Version comparison data
---*---

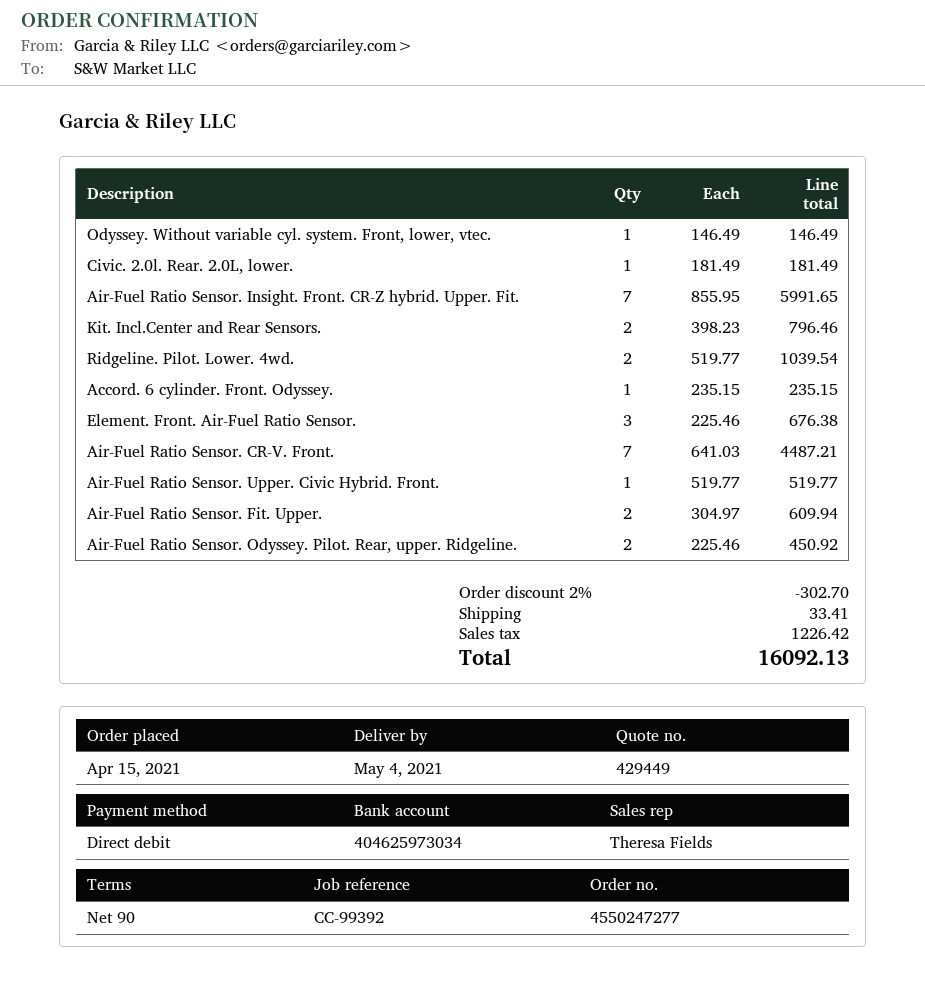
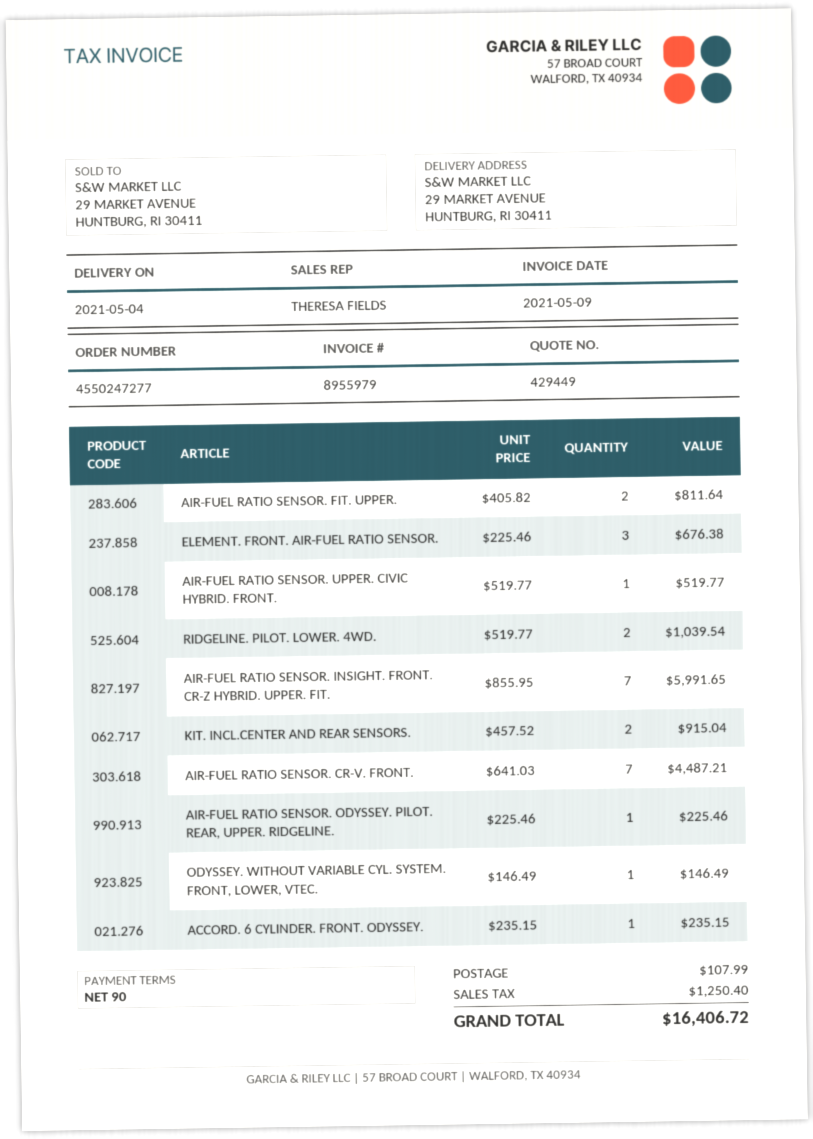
Civic. 2.0l. Rear. 2.0L, lower.: 1 x 181.49 = 181.49 -> none
Kit. Incl.Center and Rear Sensors.: 2 x 398.23 = 796.46 -> 2 x 457.52 = 915.04
Air-Fuel Ratio Sensor. Fit. Upper.: 2 x 304.97 = 609.94 -> 2 x 405.82 = 811.64
Air-Fuel Ratio Sensor. Odyssey. Pilot. Rear, upper. Ridgeline.: 2 x 225.46 = 450.92 -> 1 x 225.46 = 225.46
discount: 2% = 302.70 -> none
shipping: 33.41 -> 107.99
tax: 1226.42 -> 1250.40
total: 16092.13 -> 16406.72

---*---

» Instructions for the task: What is needed is an exact copy of the lines from the one containing "shipping: 33.41 -> 107.99" through the final line of the data, both included, and nothing more.

» Output:
shipping: 33.41 -> 107.99
tax: 1226.42 -> 1250.40
total: 16092.13 -> 16406.72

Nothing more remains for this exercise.